This October 2021 photo provided by Pfizer shows kid-size doses of its COVID-19 vaccine. (Black Press file)

This October 2021 photo provided by Pfizer shows kid-size doses of its COVID-19 vaccine. (Black Press file)

As COVID-19 cases rise, Ontario study suggests Omicron is less severe

The Omicron variant continued to cause record-breaking COVID-19 numbers of cases in several provinces, but a new study out of Ontario suggested those infected with the variant are significantly less likely to face hospitalization or death compared to those with Delta.

In the study, Public Health Ontario compared Omicron cases with symptoms that emerged between Nov. 22 and Dec. 17 with Delta cases and found that, after adjusting for vaccination status and region, the risk of hospitalization or death was 54 per cent lower with Omicron.

The agency said Omicron appears to be the first dominant variant to show a decline in severity but warned that, due to its higher transmissibility, “the absolute number of hospitalizations and impact on the health-care system is likely to be significant, despite possible reduced severity.”

Provinces across the country have seen surging case counts as a result of Omicron, prompting some to amend or extend health restrictions.

Ontario and Quebec both hit records for new infections Thursday. Ontario reported 13,807 new COVID-19 cases and Quebec had 14,188.

The research institute that reports to the Quebec government said its modelling predicts “significant growth in new hospitalizations and the consequent occupancy of regular and intensive care beds over the next three weeks.”

It said its models show there could be between 1,600 and 2,100 COVID-19 patients outside intensive care units over the next three weeks. The institute said that could include between 300 and 375 ICU patients during that period. The most dire scenarios — 2,100 regular COVID-19 patients and 375 ICU patients — would surpass anything recorded during previous waves of the pandemic.

On Wednesday, Quebec said that vaccinated health-care staff who test positive for COVID-19 could be allowed back on the job after seven days if they have no symptoms and that workers who are exposed to COVID-19 by people other than members of their households no longer automatically need to isolate.

Manitoba and Ontario have said they were considering similar measures to avoid overwhelming their own health systems.

British Columbia said it will bring back students in January in a phased approach, with staff and students whose parents are health workers, as well as those who need extra support, returning to class on Jan. 3 or 4. All other students will go back to school on Jan. 10.
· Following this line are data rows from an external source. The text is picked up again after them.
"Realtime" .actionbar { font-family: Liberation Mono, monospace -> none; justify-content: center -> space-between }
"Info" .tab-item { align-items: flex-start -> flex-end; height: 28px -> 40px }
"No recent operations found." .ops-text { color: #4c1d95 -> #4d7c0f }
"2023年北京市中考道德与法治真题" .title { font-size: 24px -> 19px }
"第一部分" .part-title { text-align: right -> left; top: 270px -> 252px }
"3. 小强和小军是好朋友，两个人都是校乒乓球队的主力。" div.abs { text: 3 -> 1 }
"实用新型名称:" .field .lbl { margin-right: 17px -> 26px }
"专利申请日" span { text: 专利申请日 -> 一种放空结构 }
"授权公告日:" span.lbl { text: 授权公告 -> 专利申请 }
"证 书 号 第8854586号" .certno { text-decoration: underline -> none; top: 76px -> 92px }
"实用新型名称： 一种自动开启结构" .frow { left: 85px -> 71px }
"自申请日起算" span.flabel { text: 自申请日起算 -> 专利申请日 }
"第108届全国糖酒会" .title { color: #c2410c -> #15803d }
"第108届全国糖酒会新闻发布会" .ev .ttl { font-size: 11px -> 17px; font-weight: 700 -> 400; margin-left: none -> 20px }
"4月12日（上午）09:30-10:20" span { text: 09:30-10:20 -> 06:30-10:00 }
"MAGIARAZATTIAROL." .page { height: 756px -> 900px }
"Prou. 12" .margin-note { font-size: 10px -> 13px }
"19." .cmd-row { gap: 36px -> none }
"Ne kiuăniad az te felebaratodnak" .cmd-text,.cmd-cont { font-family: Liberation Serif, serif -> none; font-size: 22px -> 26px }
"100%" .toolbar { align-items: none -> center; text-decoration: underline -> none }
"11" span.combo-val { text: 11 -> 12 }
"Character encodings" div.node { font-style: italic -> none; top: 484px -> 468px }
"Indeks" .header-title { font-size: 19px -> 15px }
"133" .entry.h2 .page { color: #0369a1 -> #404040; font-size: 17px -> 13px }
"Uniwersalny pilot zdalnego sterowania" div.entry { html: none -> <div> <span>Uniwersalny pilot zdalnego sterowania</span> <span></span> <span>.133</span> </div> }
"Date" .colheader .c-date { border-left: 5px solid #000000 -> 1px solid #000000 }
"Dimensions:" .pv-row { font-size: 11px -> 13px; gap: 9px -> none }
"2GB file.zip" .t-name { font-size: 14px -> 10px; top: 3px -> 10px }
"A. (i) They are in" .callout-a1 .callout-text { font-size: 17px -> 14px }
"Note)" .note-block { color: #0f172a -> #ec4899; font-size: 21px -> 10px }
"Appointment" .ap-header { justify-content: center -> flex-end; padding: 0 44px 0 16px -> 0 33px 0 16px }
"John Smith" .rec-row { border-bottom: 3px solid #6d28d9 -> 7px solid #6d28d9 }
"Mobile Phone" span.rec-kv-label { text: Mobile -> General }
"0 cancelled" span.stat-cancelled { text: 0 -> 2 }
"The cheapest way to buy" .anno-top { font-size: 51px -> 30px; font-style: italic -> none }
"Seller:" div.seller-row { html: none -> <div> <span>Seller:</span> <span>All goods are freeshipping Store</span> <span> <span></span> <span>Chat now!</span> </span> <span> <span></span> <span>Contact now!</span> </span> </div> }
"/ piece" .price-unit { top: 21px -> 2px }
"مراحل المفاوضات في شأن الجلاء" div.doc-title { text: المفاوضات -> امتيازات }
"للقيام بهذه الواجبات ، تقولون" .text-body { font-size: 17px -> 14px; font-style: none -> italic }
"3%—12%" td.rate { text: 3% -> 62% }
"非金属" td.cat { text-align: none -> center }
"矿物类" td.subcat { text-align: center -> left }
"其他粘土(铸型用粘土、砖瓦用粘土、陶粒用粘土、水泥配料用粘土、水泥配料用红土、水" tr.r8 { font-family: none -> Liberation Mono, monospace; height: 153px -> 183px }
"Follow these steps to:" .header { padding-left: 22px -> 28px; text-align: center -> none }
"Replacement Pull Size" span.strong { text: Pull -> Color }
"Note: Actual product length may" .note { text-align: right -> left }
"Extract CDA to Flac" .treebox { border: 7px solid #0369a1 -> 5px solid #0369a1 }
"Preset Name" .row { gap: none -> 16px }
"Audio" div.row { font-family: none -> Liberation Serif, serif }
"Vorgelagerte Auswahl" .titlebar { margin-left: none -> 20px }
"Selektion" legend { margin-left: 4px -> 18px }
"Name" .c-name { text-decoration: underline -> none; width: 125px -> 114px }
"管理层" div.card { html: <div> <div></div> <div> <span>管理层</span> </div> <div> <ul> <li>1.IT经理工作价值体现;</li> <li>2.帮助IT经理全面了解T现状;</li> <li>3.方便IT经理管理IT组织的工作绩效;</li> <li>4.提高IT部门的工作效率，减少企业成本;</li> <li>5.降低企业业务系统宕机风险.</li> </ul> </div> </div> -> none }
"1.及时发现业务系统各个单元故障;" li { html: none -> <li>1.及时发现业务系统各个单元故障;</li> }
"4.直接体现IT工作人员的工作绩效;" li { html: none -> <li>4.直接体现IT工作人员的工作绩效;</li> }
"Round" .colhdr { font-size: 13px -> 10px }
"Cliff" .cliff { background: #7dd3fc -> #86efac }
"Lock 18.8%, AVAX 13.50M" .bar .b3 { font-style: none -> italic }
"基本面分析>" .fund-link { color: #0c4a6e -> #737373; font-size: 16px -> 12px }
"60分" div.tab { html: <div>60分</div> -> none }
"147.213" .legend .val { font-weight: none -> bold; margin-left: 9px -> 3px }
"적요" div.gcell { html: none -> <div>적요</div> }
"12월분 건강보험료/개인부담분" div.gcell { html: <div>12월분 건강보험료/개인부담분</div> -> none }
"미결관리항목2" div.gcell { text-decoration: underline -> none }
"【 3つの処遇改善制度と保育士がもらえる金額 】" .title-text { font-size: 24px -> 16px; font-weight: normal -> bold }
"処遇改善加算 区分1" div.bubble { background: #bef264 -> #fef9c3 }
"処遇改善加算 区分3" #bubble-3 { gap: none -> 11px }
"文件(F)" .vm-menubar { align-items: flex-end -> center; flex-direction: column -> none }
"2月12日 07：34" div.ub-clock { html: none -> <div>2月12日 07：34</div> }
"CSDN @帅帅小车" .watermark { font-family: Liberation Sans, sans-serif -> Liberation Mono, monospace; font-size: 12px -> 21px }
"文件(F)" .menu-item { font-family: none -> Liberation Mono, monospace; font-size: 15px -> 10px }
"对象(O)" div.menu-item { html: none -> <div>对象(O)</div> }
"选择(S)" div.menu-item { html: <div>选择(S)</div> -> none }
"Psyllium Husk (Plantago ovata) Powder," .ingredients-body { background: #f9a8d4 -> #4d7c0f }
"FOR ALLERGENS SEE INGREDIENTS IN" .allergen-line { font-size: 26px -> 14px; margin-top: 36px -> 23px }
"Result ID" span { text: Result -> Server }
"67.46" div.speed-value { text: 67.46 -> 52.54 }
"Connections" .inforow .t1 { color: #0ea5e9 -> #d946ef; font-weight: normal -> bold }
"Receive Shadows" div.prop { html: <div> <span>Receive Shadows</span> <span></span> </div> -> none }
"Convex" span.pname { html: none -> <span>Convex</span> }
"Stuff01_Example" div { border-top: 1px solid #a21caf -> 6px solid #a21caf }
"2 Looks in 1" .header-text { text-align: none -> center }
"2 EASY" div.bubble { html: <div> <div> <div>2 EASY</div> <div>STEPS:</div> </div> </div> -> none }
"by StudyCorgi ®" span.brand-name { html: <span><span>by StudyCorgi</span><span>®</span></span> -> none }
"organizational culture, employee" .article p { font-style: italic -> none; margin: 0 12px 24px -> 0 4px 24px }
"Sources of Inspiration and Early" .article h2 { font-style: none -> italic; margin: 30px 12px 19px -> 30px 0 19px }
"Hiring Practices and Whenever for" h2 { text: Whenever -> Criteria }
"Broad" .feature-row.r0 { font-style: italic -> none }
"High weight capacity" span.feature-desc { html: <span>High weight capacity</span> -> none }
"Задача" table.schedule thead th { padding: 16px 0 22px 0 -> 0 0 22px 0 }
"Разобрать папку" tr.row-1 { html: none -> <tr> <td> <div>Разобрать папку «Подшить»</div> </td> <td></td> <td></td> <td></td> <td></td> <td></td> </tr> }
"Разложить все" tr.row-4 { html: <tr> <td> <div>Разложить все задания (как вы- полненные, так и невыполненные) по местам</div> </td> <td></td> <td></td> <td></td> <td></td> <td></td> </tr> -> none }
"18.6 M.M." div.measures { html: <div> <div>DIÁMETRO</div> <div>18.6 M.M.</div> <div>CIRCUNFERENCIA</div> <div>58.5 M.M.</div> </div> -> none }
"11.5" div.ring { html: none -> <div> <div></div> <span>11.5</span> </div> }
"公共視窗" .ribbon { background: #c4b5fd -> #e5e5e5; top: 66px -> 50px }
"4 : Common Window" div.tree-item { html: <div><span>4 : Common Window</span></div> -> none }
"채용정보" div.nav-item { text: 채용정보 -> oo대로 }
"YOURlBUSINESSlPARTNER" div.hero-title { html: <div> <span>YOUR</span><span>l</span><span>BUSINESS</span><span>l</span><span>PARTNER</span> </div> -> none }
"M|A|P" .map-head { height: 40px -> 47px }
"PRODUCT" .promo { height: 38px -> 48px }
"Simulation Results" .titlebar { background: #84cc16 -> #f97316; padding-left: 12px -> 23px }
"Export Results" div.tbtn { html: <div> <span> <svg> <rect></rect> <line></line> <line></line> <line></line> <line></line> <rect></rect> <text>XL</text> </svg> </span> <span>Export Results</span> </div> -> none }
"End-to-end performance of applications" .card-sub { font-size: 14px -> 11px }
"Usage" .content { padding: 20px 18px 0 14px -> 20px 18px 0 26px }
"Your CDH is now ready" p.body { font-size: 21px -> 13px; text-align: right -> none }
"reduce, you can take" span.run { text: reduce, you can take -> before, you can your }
Manitoba, Alberta and British Columbia set new case records Wednesday. Alberta more than doubled its active case count in a week, while recording its highest single-day increase of new infections.

Also in Quebec, a COVID-19 outbreak at a federal prison has seen 15 staff members and four inmates test positive for the novel coronavirus.

Correctional Service Canada revealed the infections at the medium-security La Macaza Institution in a statement Thursday.

The federal agency is expected to provide an update on inmate infections across the rest of Canada later in the day.

Last week, Correctional Service Canada reported 17 active cases among inmates, though it has since announced outbreaks among inmates at a Nova Scotia women’s prison and a penitentiary in Ontario.